Ao pronunciar o nome dado à minha modesta aposentadoria, lembrei-me do programa Fome Zero, que o governo alardeia como principal realização, sem conseguir implementá-lo de forma adequada.

Incrédula, a moça me fez uma proposta:

– Por dez reais farei sexo com o senhor. Não se preocupe que saberei animá-lo, se precisar. Eu necessito desse dinheiro para completar a compra de remédio para meu filho. Por favor, ajude-me!

– Moça, disse-lhe eu, não se prostitua por tão pouco. Nem mesmo por muito. Mantenha a dignidade. Você poderá destruir sua vida pelo vírus da AIDS ou, no mínimo, resultará contaminada por outras doenças sexualmente transmissíveis. Não faça isso!

– O senhor parece diferente de outros com quem conversei a esse respeito. Eles é que me propõem essa alternativa vergonhosa. A necessidade obrigou-me. Acredite!

Ao final, aquela senhora chorava abraçada ao filho. Abri a carteira e entreguei-lhe a última cédula que possuía. Era o saldo de minha aposentadoria, recebida há poucos dias.

Naquela hora, renunciei ao almoço.

Mãe e filho foram embora. Segui-os com a vista, até vê-los desaparecerem por entre os transeuntes. Esperava não encontrá-la mais a mendigar em troca de favores sexuais.

Torci para aqueles dez reais serem aplicados na compra do medicamento.

Horas depois, já no início da tarde, um cidadão foi agredido por um trombadinha. O meliante roubou-lhe a carteira. O homem não resistiu, dominado pela surpresa.
Nenhum policial socorreu a vítima, embora dois deles patrulhassem as ruas. Conversavam animadamente no instante da agressão. Possivelmente, sobre as constantes derrotas do Flamengo.

Chegou a hora de voltar para casa.

Antes, porém, assisti a prisão de bandidos envolvidos em assalto frustrado; presenciei o furto de um automóvel estacionado em um canteiro de flores; ouvi o sermão de um pastor evangélico pregando sobre a libertação do pecado.

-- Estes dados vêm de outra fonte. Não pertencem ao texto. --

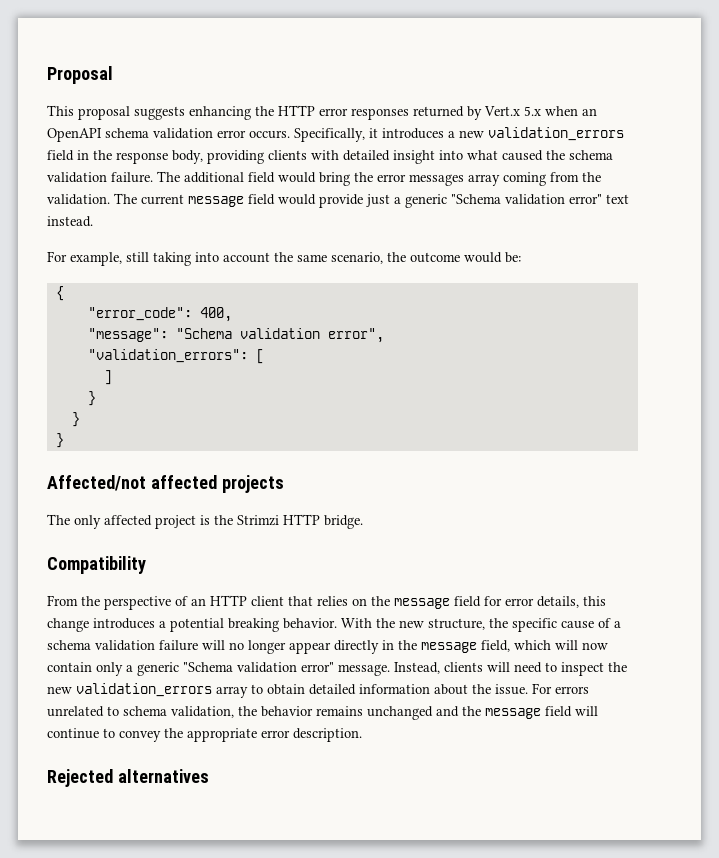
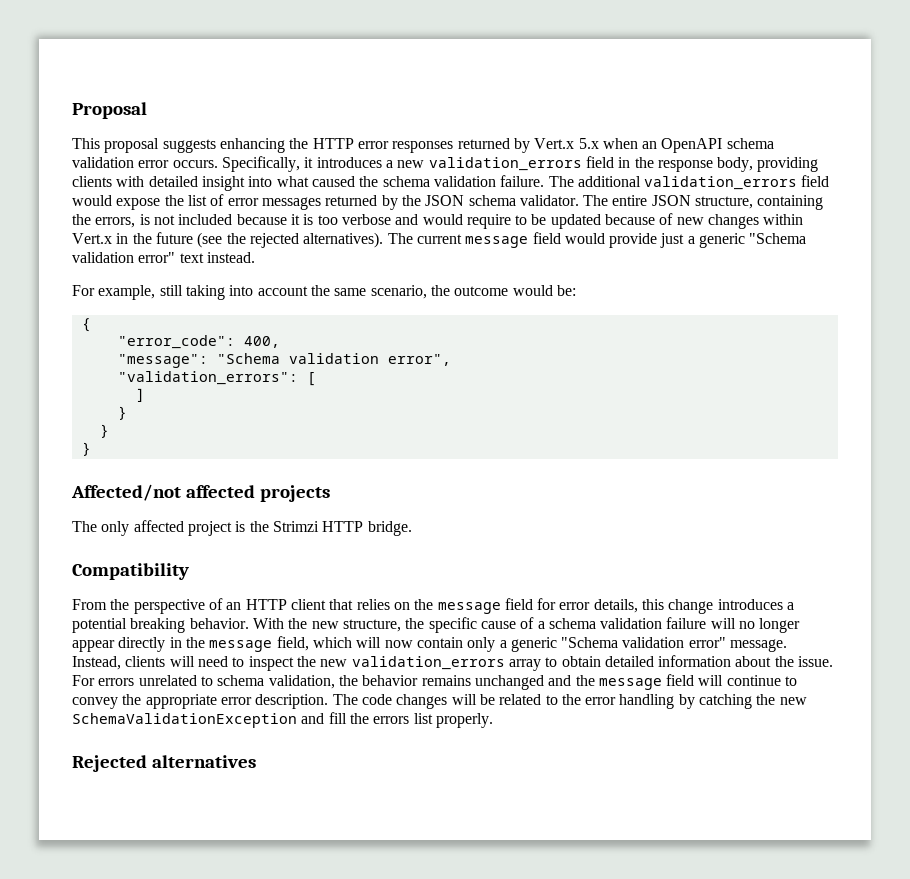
- The additional field would bring the error messages array coming from the validation.
+ The additional validation_errors field would expose the list of error messages returned by the JSON schema validator. The entire JSON structure, containing the errors, is not included because it is too verbose and would require to be updated because of new changes within Vert.x in the future (see the rejected alternatives).
+ The code changes will be related to the error handling by catching the new SchemaValidationException and fill the errors list properly.

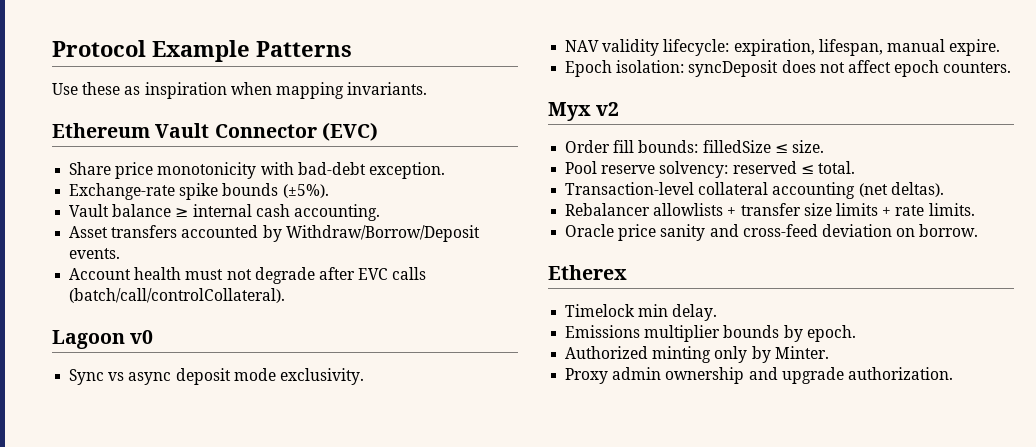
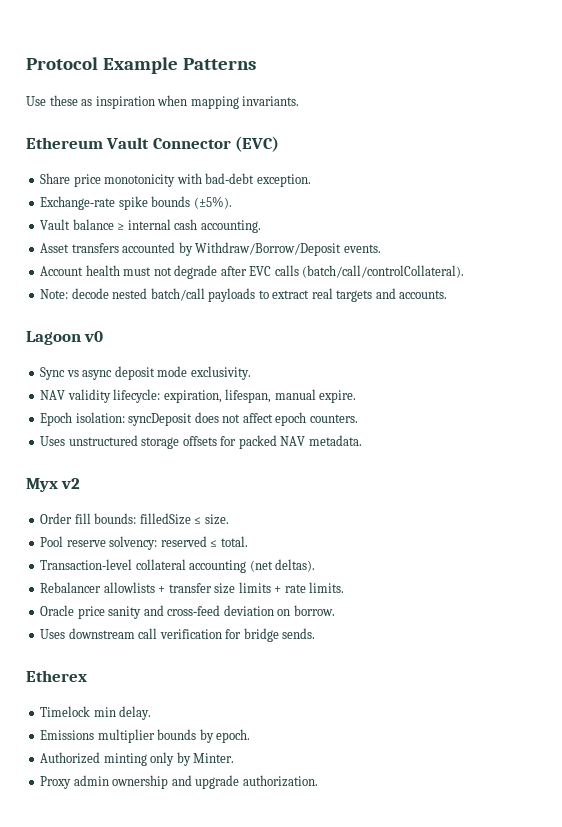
+ Note: decode nested batch/call payloads to extract real targets and accounts.
+ Uses unstructured storage offsets for packed NAV metadata.
+ Uses downstream call verification for bridge sends.

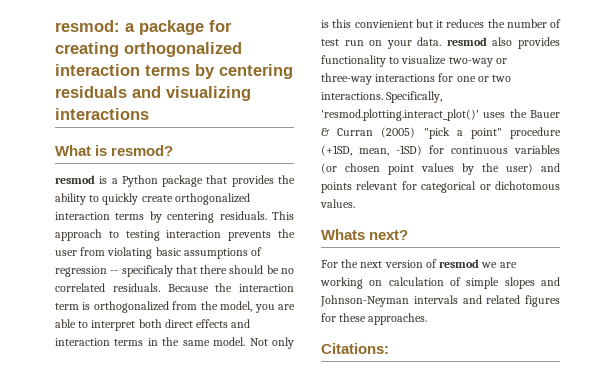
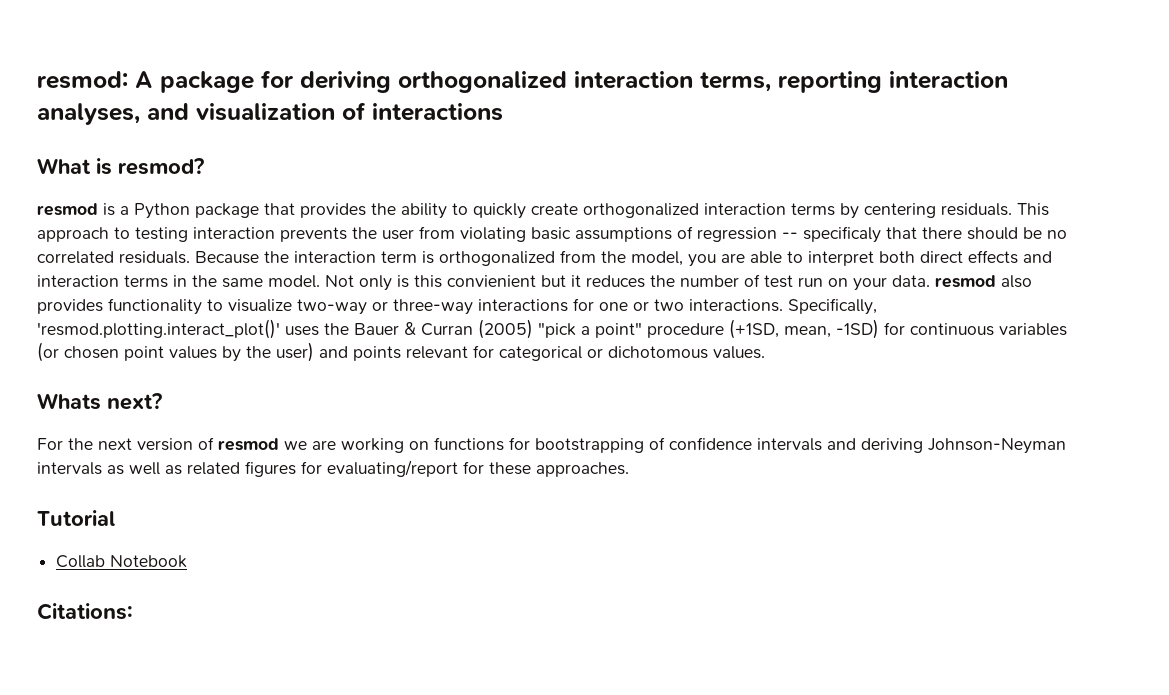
- resmod: a package for creating orthogonalized interaction terms by centering residuals and visualizing interactions
+ resmod: A package for deriving orthogonalized interaction terms, reporting interaction analyses, and visualization of interactions
- For the next version of resmod we are working on calculation of simple slopes and Johnson-Neyman intervals and related figures for these approaches.
+ For the next version of resmod we are working on functions for bootstrapping of confidence intervals and deriving Johnson-Neyman intervals as well as related figures for evaluating/report for these approaches.
+ Tutorial
+ Collab Notebook

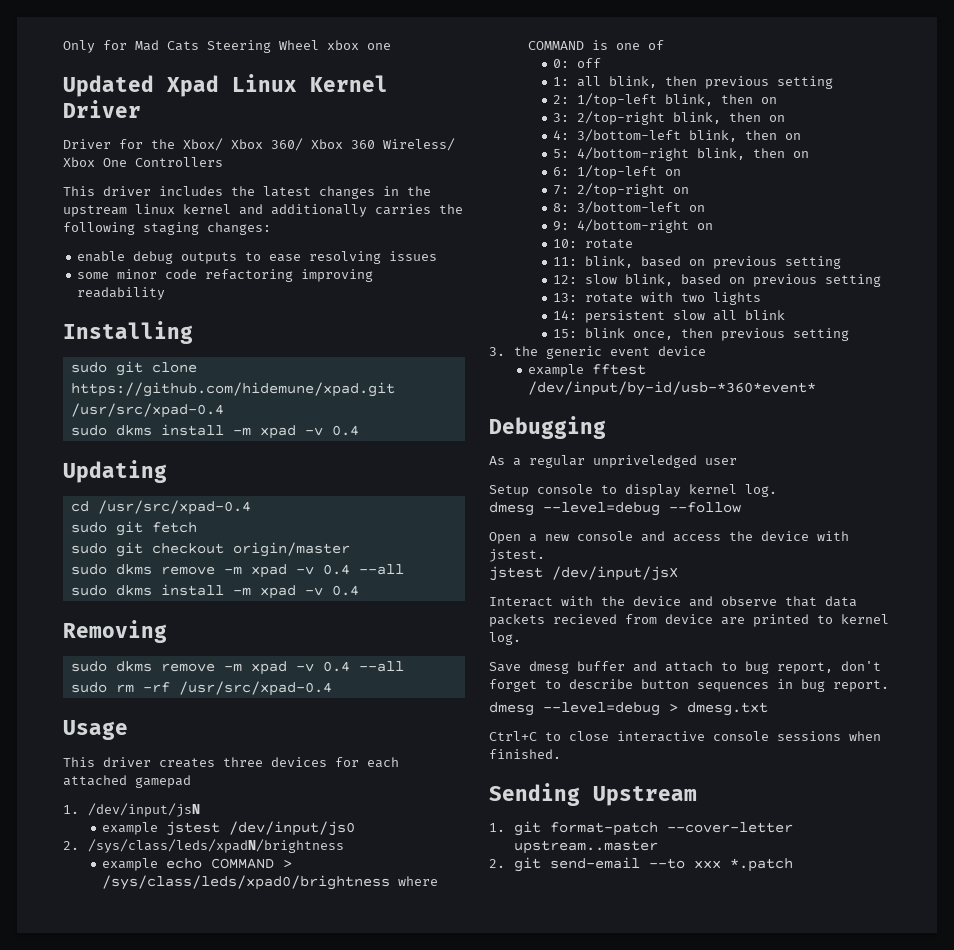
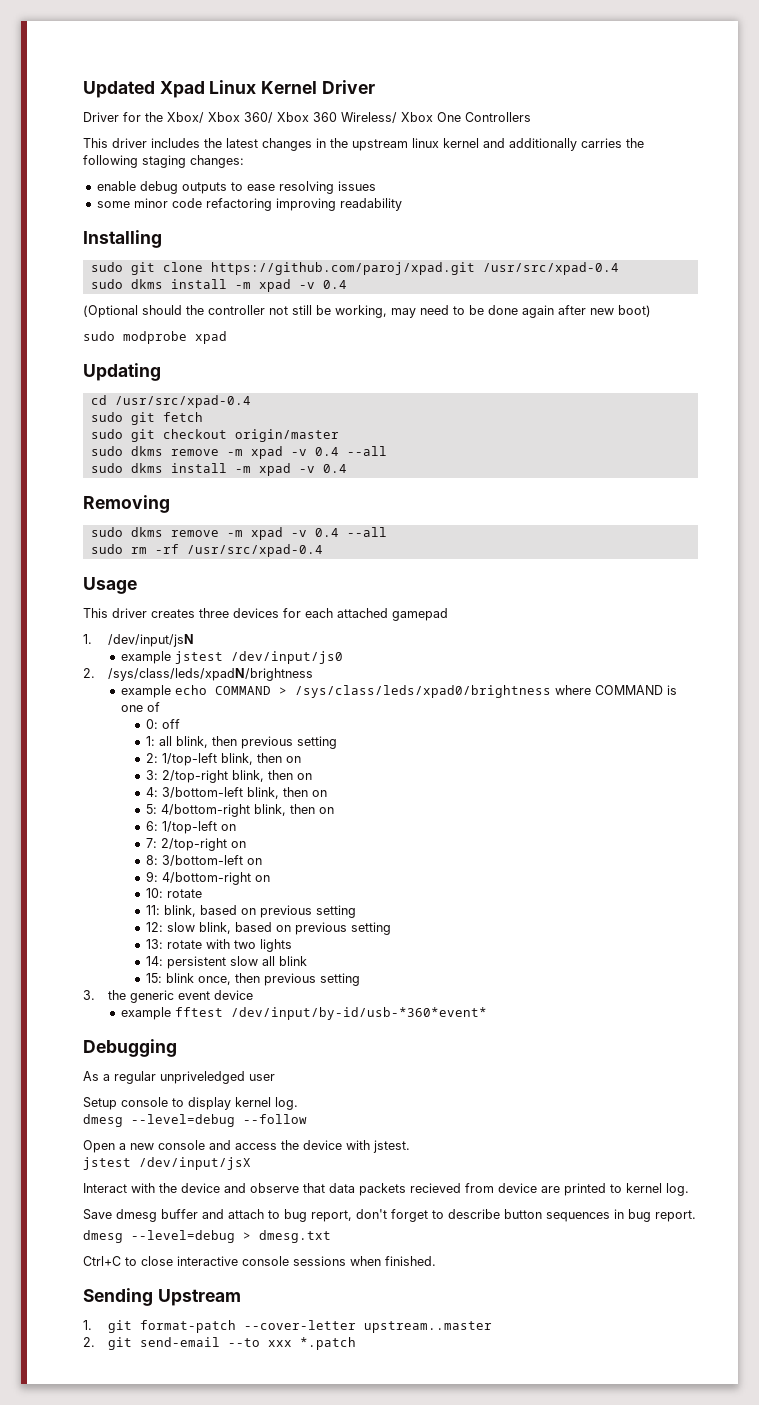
- Only for Mad Cats Steering Wheel xbox one
- sudo git clone https://github.com/hidemune/xpad.git /usr/src/xpad-0.4
+ sudo git clone https://github.com/paroj/xpad.git /usr/src/xpad-0.4
+ (Optional should the controller not still be working, may need to be done again after new boot)
+ sudo modprobe xpad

Os transeuntes não davam atenção à Palavra.

E vi mais:

Sob as marquises, mendigos e meninos de rua acomodavam-se para dormir nas próximas horas.

Os mendigos bebiam pinga.

Os garotos cheiravam cola.

Transpus o portão da casa da minha filha no início da noite.

Estava faminto e cansado.

O ônibus que me transportou, somente não foi assaltado graças à firme disposição de um policial à paisana. O militar abordou os marginais e abortou-lhes a ação criminosa.

Amanhã retornarei àquele logradouro.

Não sei se voltarei de lá em condições de narrar novos episódios da violência urbana que nos assola de maneira progressiva e assustadora.